On May 27, DataBreaches reported on two breaches that had been disclosed on the Friday before a holiday weekend. One of the two was a breach reported by Onix Group in Pennsylvania. As DataBreaches reported at the time:
Their notice was provided on their own behalf and on behalf of Addiction Recovery Systems, Cadia Healthcare, Physician’s Mobile X-Ray, and Onix Hospitality Group.
Onix reports they were the victim of a ransomware attack on March 27 and the attacker had accessed their network, corrupted some systems, and exfiltrated some files between March 20 and March 27.
Onix reported the breach to HHS as affecting 319,500 patients, but did not reply to inquiries sent by this site. There has been no report as to which ransomware group was responsible for the attack and no update to the March 26 notice on its website.
Now Marianne Kolbasuk McGee reports that Onix Group has already been hit with three proposed class action lawsuits. But looking at one of the complaints, it is based on claiming risk of future harm, etc. Has anyone claimed that their data has already been misused in any way? And if they don’t, will their complaints survive a challenge to standing?

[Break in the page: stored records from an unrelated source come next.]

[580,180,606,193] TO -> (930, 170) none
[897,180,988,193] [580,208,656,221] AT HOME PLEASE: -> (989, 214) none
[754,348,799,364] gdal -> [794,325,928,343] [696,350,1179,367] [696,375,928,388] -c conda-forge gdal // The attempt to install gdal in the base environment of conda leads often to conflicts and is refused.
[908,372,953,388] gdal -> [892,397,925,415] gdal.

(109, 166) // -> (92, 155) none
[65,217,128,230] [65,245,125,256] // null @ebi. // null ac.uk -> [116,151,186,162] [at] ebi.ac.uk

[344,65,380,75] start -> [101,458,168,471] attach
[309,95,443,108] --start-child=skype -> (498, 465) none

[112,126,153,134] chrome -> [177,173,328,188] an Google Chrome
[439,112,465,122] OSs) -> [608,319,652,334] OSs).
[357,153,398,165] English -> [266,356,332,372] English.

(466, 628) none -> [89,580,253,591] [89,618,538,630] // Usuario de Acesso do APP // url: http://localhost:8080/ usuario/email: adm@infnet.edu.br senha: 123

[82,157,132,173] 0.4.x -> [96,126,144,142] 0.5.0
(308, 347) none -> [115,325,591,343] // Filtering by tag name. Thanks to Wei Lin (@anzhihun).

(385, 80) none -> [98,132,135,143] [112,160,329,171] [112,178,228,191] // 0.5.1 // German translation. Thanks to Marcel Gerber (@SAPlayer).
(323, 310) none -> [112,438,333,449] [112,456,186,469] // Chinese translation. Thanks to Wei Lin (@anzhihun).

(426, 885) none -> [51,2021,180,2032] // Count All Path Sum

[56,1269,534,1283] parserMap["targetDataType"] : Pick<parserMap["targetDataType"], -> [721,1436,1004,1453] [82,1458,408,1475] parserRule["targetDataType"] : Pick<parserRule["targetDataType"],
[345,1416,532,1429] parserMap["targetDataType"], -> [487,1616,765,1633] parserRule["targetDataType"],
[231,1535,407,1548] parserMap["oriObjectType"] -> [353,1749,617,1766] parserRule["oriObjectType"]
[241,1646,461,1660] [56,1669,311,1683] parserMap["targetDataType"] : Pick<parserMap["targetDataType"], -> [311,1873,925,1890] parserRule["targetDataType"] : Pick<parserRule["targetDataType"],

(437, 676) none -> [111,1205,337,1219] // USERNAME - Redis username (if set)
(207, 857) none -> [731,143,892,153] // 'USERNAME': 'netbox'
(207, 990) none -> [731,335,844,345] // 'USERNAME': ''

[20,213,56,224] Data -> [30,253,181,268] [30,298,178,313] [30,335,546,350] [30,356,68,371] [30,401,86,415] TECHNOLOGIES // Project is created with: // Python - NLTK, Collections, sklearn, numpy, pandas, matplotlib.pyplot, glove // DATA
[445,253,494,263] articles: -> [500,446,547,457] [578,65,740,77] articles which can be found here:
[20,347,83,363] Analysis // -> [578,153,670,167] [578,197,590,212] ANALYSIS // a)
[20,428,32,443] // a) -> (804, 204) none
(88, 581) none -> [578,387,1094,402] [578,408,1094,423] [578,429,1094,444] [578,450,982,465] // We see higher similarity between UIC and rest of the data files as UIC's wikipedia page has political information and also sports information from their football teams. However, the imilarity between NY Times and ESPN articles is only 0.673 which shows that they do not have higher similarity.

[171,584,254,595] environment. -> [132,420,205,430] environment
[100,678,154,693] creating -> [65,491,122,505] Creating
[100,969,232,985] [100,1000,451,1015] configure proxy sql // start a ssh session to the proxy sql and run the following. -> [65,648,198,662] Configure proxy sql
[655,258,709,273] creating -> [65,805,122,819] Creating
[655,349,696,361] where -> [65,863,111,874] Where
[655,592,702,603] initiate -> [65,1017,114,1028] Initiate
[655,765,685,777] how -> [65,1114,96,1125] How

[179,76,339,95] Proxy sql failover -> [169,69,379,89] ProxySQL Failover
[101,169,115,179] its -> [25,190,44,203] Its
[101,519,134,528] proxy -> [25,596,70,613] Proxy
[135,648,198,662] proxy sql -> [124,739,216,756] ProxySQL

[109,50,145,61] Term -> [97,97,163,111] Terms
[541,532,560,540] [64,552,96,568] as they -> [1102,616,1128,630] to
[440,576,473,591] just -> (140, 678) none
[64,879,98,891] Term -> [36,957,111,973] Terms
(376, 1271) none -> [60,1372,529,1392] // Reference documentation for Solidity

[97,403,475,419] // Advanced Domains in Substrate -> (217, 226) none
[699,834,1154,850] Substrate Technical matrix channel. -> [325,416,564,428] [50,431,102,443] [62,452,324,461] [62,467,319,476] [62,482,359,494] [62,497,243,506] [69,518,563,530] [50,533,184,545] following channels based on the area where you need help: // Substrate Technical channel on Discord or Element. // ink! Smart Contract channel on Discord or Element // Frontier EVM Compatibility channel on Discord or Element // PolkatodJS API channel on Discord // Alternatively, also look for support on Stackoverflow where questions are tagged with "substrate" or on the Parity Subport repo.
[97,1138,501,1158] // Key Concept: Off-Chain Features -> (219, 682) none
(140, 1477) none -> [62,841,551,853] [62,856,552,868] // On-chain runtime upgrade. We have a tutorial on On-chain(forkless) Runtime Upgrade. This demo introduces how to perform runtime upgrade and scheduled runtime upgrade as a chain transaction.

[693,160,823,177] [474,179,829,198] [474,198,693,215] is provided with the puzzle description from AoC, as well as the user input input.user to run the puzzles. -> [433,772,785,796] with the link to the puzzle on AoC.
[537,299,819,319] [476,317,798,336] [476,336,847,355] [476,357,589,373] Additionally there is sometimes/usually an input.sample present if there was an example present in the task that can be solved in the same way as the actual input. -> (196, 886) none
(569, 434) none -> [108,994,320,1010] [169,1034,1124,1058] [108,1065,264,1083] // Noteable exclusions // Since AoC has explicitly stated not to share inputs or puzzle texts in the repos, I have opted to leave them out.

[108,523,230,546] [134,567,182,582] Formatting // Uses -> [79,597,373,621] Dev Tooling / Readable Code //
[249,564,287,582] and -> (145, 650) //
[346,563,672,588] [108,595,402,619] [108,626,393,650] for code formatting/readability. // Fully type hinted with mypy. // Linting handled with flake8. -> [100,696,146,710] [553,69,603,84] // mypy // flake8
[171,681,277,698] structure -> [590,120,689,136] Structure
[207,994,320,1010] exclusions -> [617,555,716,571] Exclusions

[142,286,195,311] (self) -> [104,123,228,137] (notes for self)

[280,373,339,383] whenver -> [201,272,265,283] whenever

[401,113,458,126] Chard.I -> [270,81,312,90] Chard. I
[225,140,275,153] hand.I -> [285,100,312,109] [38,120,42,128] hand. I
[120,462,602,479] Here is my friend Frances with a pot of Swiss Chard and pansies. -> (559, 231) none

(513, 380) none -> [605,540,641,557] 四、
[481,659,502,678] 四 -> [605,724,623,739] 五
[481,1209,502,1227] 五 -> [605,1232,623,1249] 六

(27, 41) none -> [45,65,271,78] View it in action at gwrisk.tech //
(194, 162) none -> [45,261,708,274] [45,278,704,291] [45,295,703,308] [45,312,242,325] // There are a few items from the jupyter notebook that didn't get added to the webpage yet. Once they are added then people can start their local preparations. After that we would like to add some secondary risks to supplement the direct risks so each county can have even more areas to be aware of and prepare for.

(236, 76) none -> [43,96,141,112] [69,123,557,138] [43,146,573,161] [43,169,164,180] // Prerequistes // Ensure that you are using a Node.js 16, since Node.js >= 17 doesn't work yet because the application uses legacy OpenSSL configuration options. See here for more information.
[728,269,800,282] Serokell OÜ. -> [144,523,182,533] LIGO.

In the past six months, there have been some massive incidents affecting hundreds and hundreds of entities and thousands or millions of patients or consumers. Suing over data breaches has become somewhat of a cottage industry, but the courts will be flooded if everyone just jumps to file lawsuits based on the possibility of future harm or injury.
DataBreaches is not sure what the solution is, but urges the legal community to sue responsibly.